WHAT IS REQUIRED:
Here the job is to print only the lines from the one containing "[443,312,459,326] > -> [722,91,733,109] %" to the end of the entries, both included, exactly as they stand, with pictures excluded.

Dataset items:

----

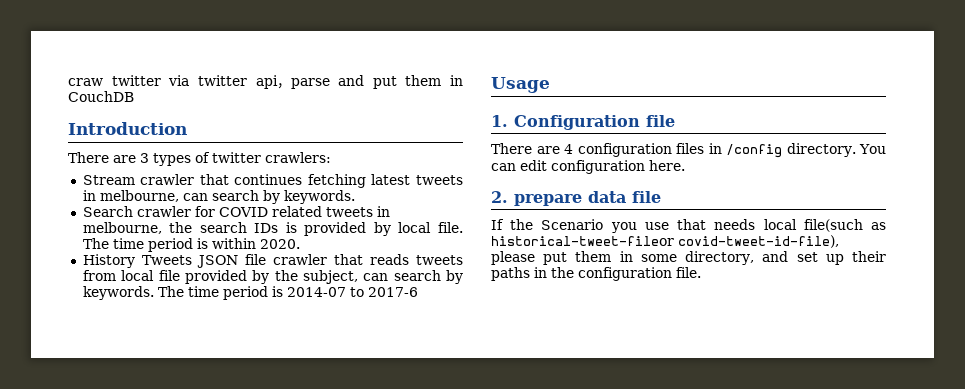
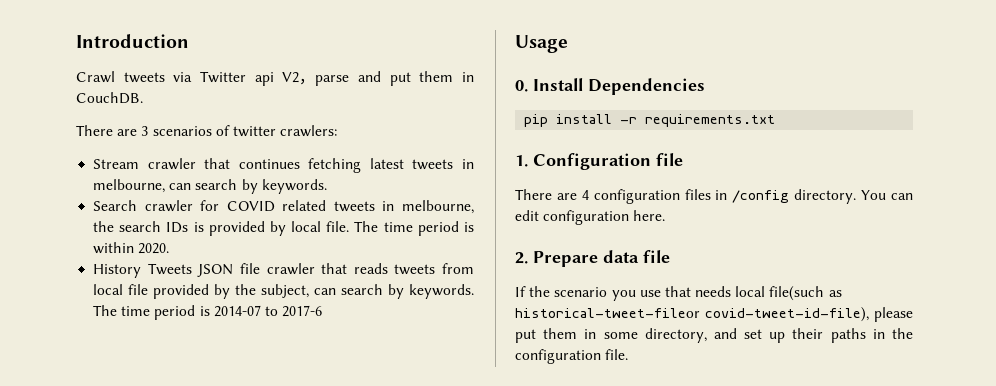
[68,75,278,89] craw twitter via twitter api -> [76,34,189,48] [76,71,300,86] Introduction // Crawl tweets via Twitter api V2
[68,91,134,102] [68,122,187,135] CouchDB // Introduction -> [76,92,143,104] CouchDB.
[153,153,191,166] types -> [152,126,212,136] scenarios
(550, 85) none -> [515,78,705,95] [524,114,776,127] // 0. Install Dependencies // pip install -r requirements.txt
[514,194,582,206] prepare -> [533,251,598,267] Prepare
[541,219,604,230] Scenario -> [554,287,608,297] scenario

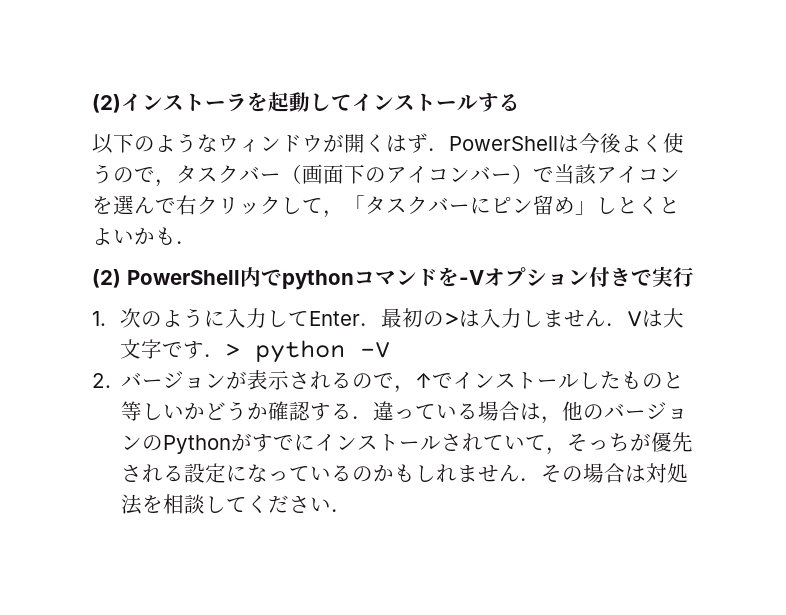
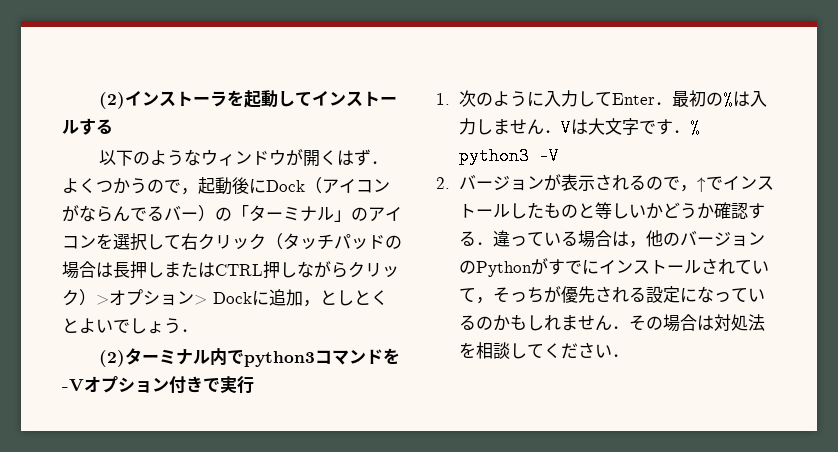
[449,133,684,154] [92,164,596,187] PowerShellは今後よく使うので，タスクバー（画面下のアイコンバー）で当該 -> [62,177,390,195] [62,205,368,222] よくつかうので，起動後にDock（アイコンがならんでるバー）の「ターミナル」の
[134,196,176,214] んで -> [130,233,181,251] 択して
[281,195,596,218] して，「タスクバーにピン留め」 -> [266,233,402,250] [62,261,399,279] [62,289,337,307] （タッチパッドの場合は長押しまたはCTRL押しながらクリック）>オプション> Dockに追加，と
[134,227,176,245] かも -> [113,318,181,334] でしょう
[127,267,354,290] PowerShell内でpython -> [124,348,315,367] ターミナル内でpython3
[443,312,459,326] > -> [722,91,733,109] %
[224,340,345,363] > python -> [689,119,700,137] [458,147,529,165] % python3

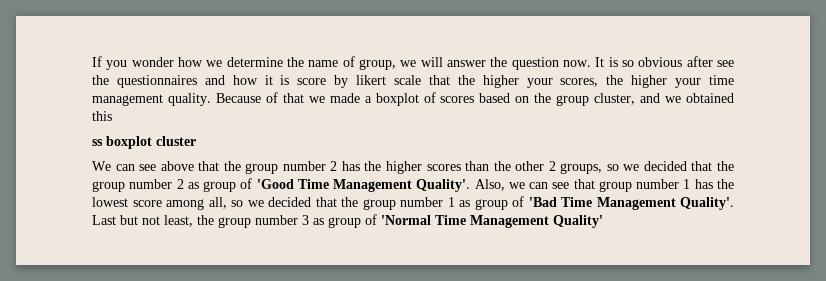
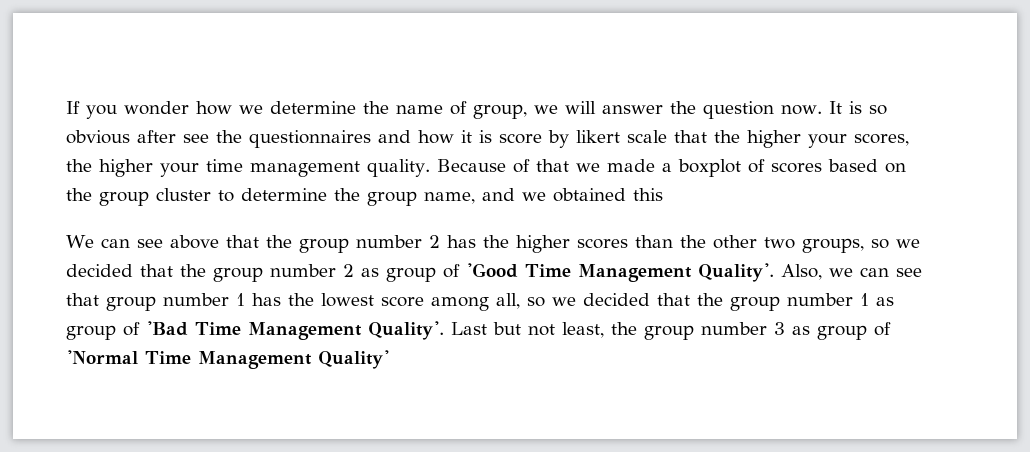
[594,93,636,105] cluster, -> [156,188,475,206] cluster to determine the group name,
[92,136,196,149] // ss boxplot cluster -> (663, 194) none
[548,161,556,171] 2 -> [763,237,795,249] two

----

OUTPUT:
[443,312,459,326] > -> [722,91,733,109] %
[224,340,345,363] > python -> [689,119,700,137] [458,147,529,165] % python3

[594,93,636,105] cluster, -> [156,188,475,206] cluster to determine the group name,
[92,136,196,149] // ss boxplot cluster -> (663, 194) none
[548,161,556,171] 2 -> [763,237,795,249] two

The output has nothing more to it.